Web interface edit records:
________

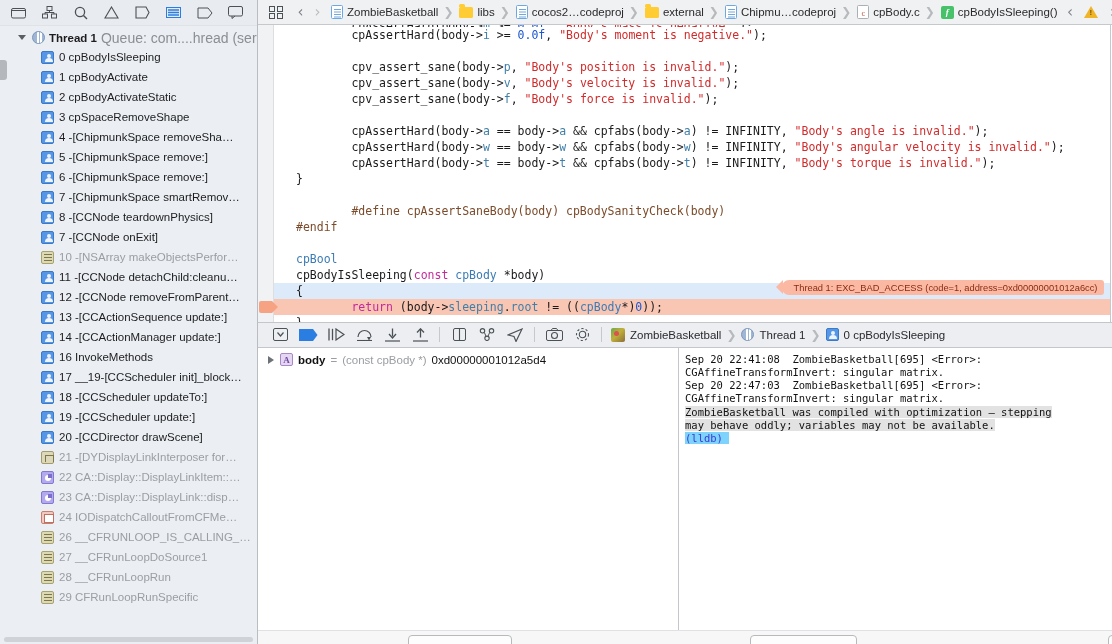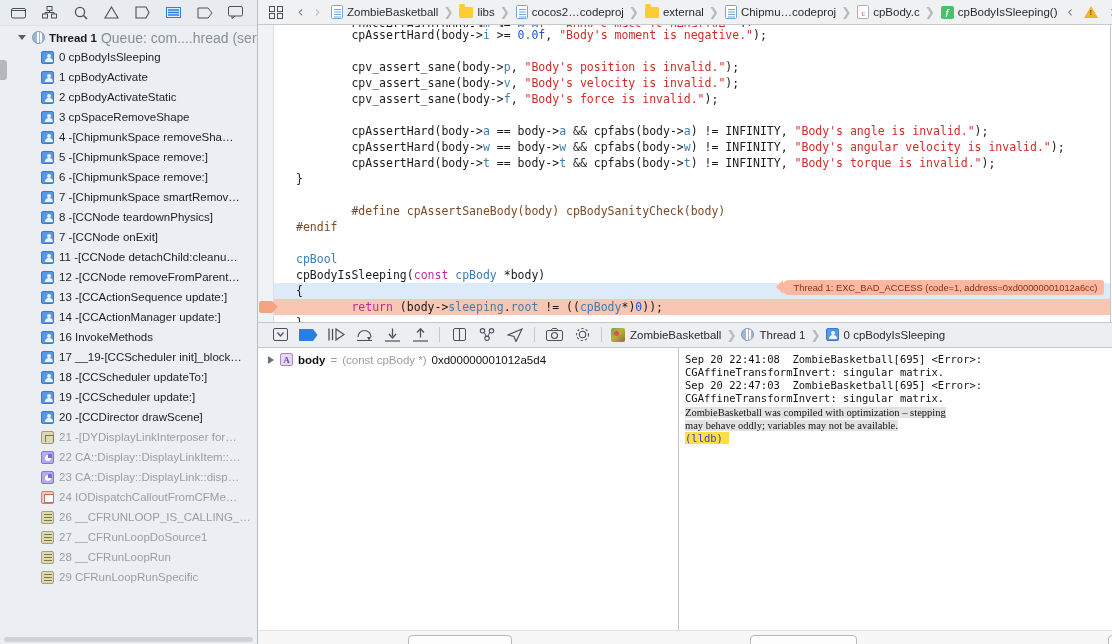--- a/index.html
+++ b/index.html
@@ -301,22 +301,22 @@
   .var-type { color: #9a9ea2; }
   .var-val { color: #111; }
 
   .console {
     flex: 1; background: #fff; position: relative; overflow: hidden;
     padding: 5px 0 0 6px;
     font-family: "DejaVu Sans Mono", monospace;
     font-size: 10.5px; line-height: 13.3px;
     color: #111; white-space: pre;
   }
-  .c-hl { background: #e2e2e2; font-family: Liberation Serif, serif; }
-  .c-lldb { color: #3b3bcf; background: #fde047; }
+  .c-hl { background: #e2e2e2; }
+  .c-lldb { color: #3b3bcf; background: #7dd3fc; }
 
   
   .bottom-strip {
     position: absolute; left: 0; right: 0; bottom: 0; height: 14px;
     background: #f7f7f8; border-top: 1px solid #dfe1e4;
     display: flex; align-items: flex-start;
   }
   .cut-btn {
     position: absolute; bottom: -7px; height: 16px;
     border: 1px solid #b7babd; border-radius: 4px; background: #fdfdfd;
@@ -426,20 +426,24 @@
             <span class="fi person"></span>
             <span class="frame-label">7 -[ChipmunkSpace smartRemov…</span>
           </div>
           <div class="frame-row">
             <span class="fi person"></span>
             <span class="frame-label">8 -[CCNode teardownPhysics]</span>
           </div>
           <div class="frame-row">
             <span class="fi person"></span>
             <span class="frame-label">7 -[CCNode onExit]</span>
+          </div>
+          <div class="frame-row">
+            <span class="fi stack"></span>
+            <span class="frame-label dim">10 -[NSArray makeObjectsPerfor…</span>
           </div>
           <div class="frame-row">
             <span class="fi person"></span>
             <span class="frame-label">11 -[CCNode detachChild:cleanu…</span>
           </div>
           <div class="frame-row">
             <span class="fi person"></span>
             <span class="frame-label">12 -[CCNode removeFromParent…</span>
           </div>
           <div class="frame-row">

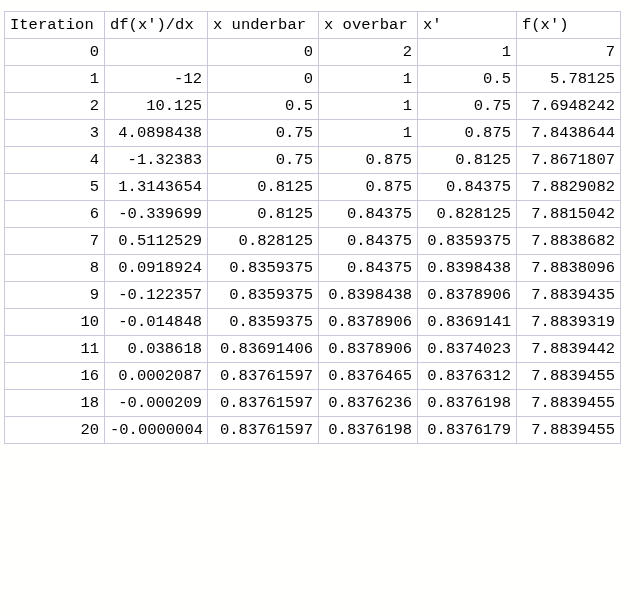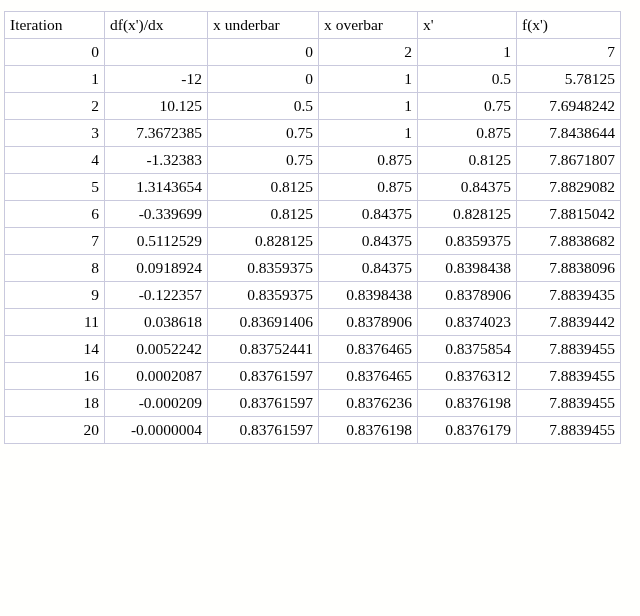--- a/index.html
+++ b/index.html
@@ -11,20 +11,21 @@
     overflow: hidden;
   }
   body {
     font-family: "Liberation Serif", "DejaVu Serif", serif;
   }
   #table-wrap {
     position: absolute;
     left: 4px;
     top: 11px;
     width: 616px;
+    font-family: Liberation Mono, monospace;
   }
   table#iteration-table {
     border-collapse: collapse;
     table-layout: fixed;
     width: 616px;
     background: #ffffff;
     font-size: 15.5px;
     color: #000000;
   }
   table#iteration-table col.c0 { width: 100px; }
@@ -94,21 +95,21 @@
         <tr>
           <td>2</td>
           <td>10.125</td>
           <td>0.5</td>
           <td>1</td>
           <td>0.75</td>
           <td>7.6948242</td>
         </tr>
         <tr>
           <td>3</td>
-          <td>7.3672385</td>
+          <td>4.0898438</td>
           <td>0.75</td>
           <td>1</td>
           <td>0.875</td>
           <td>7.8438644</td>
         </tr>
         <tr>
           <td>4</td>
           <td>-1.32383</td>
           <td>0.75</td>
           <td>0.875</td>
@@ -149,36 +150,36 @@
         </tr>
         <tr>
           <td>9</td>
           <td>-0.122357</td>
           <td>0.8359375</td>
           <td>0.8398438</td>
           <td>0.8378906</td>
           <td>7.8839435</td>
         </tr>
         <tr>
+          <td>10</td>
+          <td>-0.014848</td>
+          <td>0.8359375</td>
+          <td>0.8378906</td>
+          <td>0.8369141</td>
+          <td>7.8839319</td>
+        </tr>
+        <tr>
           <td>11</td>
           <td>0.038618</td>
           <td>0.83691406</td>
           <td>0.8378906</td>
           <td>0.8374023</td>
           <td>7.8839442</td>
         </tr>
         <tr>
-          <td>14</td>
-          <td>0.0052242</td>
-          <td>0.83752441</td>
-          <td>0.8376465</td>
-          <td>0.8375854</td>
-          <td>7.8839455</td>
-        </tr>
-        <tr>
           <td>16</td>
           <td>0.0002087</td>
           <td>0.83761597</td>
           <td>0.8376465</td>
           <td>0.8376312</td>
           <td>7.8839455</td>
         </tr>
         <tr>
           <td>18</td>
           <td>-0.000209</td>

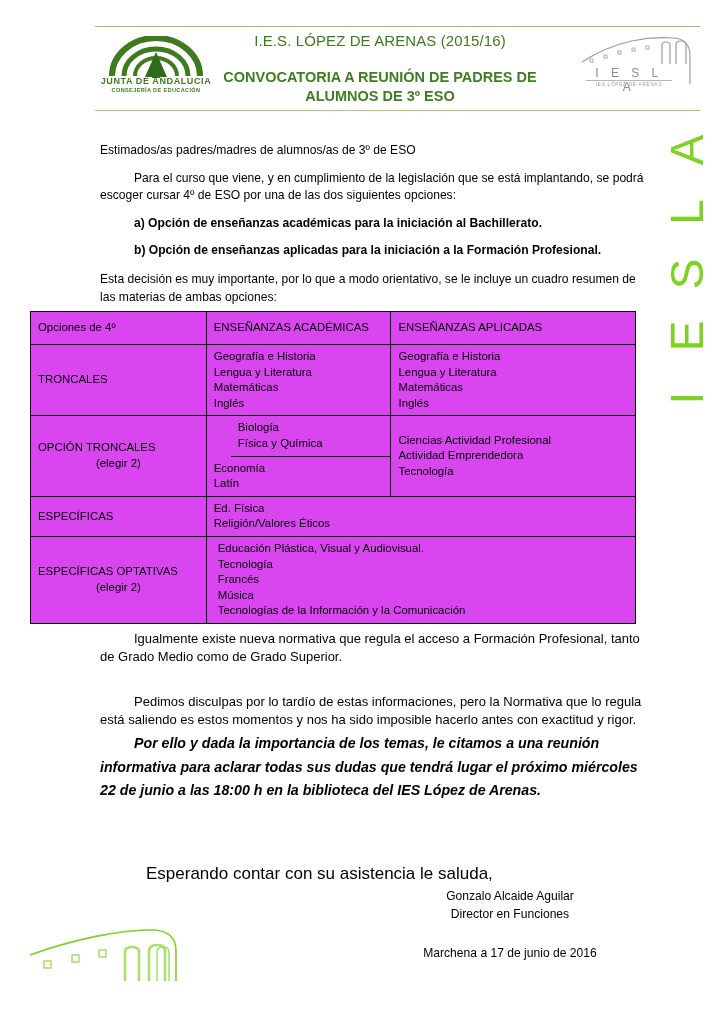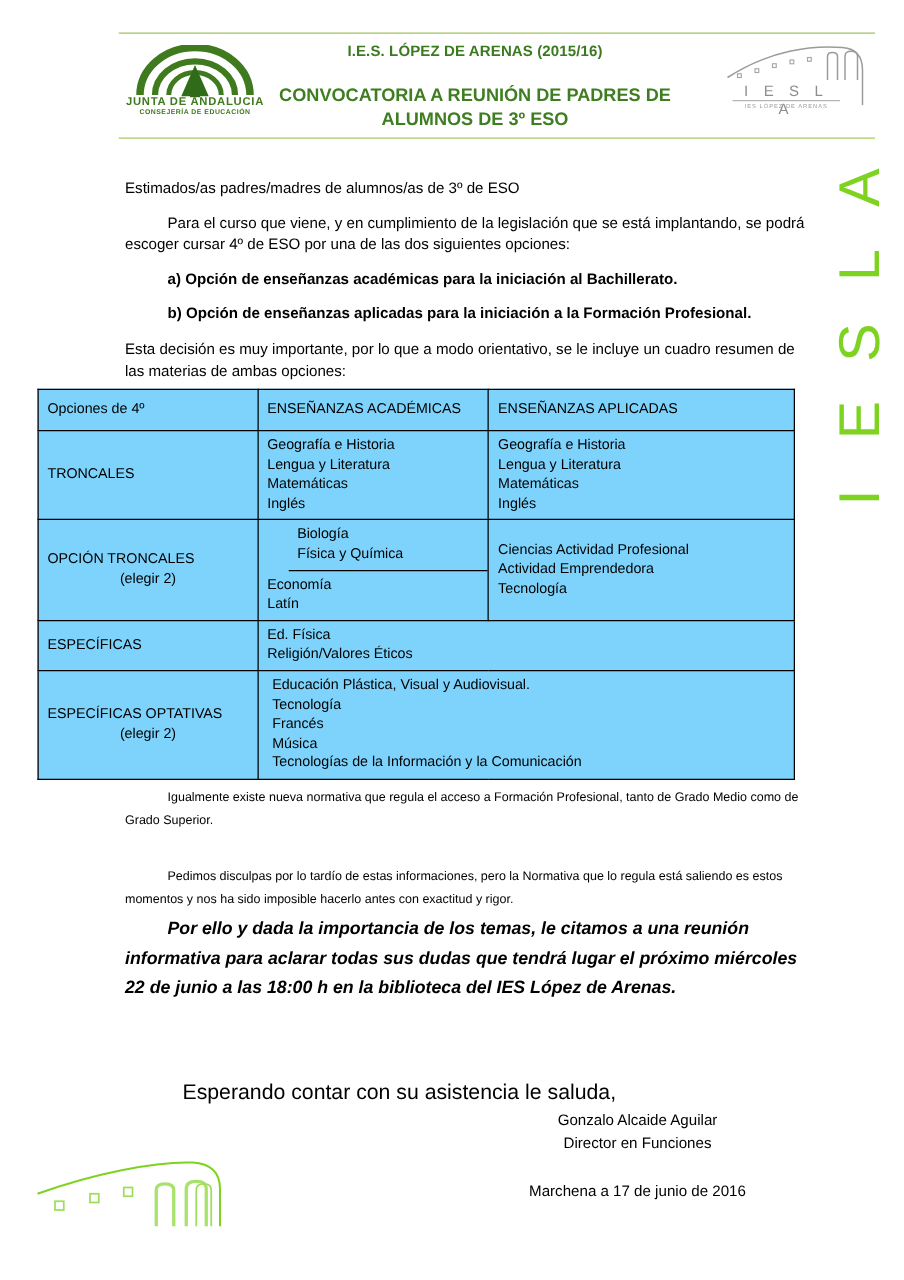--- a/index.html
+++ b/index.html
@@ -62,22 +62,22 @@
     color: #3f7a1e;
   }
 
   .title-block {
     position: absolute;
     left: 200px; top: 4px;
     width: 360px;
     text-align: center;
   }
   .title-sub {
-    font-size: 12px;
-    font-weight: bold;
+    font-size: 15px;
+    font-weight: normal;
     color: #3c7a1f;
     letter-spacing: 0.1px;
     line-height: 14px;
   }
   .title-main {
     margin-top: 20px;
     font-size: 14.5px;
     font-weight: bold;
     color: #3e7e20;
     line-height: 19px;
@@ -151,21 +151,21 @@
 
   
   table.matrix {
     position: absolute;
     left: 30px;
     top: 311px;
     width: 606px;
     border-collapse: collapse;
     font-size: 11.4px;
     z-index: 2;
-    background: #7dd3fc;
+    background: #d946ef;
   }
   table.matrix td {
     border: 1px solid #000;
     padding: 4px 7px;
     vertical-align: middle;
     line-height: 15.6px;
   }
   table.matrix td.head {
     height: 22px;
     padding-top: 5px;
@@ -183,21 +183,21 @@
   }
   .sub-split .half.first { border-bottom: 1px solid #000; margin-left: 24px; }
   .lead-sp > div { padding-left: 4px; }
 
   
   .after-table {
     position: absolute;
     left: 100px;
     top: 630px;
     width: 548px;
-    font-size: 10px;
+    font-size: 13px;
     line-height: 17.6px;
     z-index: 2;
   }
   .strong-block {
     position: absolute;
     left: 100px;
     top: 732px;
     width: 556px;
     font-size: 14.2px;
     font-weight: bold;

________

* **About this task**: From the opening line of the entries above to the line that holds "font-size: 10.5px; line-height: 13.3px;", inclusive, reproduce each line exactly and omit any picture.

* **Result for this task**:
--- a/index.html
+++ b/index.html
@@ -301,22 +301,22 @@
   .var-type { color: #9a9ea2; }
   .var-val { color: #111; }
 
   .console {
     flex: 1; background: #fff; position: relative; overflow: hidden;
     padding: 5px 0 0 6px;
     font-family: "DejaVu Sans Mono", monospace;
     font-size: 10.5px; line-height: 13.3px;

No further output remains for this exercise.